A-levels 2017: Exam boards consider additional gender category for results tables

A-levels 2017: Exam boards consider additional gender category for results tables

Exam boards are consulting with charities on plans to include an extra gender category in the annual release of GCSE and A-level statistics.

At present, the Joint Council for Qualifications (JCQ) publishes grades in each subject broken down by males and females.

In the future, however, the results could be recategorised to include young people do not identify their gender in a binary way.

Speaking at a briefing about today’s A-level results, Sharon Hague, senior vice-president of exam board Pearson, said the organisations are actively working with Stonewall, the lesbian, gay, bisexual and transgender charity, to consider how gender diversity could be more accurately recorded in the results.

We change all our records and the certificate to reflect their identity

Hague said the issue of gender diversity is one that “young people feel strongly about and do care about”.

“Exam boards do have a process for making sure that any young person, once they’ve received their qualification, should they identify themselves in a different way that their certificates, and all the information about their qualifications, can be changed and updated to reflect that,” she said.

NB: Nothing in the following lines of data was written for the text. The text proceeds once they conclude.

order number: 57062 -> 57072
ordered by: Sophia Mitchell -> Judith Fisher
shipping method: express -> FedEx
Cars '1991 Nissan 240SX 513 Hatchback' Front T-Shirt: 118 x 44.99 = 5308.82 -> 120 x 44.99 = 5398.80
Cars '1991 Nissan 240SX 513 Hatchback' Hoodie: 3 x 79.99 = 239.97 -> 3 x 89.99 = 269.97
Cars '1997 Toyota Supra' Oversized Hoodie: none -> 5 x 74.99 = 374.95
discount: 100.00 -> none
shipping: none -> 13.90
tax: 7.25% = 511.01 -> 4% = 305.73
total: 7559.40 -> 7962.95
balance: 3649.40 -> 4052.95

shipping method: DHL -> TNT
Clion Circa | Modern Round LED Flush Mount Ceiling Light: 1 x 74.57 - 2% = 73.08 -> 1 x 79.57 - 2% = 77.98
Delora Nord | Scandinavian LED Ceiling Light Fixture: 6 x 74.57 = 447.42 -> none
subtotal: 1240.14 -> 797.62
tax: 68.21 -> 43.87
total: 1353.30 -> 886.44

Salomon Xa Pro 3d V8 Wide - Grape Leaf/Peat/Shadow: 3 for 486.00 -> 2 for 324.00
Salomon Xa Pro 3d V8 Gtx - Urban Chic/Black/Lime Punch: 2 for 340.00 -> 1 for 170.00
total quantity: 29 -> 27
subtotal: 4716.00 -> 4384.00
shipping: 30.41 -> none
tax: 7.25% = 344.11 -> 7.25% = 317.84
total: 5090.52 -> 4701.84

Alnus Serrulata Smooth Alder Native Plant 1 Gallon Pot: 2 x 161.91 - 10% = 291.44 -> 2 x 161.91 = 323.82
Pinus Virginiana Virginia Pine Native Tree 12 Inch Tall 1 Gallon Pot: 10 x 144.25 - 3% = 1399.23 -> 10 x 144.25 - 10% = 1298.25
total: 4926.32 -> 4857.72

“We change all our records and the certificate to reflect their identity at that point – that is a standard process.”

She confirmed a third category for gender could be added to the results tables.

Since 2010, the number of children under the age of 10 referred to the NHS for treatment related to transgender issues has more than quadrupled.

Accurate figures for the number of children claiming a gender different to the one on their birth certificate are difficult to obtain.

However, schools have increasingly hit headlines for moving towards a more flexible, non-gendered approach towards uniforms.

In June 2016, the Sunday Times reported that 80 state schools, including 40 primaries, had introduced gender-neutral uniform policies.

The Department for Education has also made LGBT issues a central focus. In March 2015, eight organisations were awarded a share of a £2 million fund to help eradicate homophobic, biphobic and transphobic bullying.

Today’s A-level results show boys increasing their top grade lead over girls.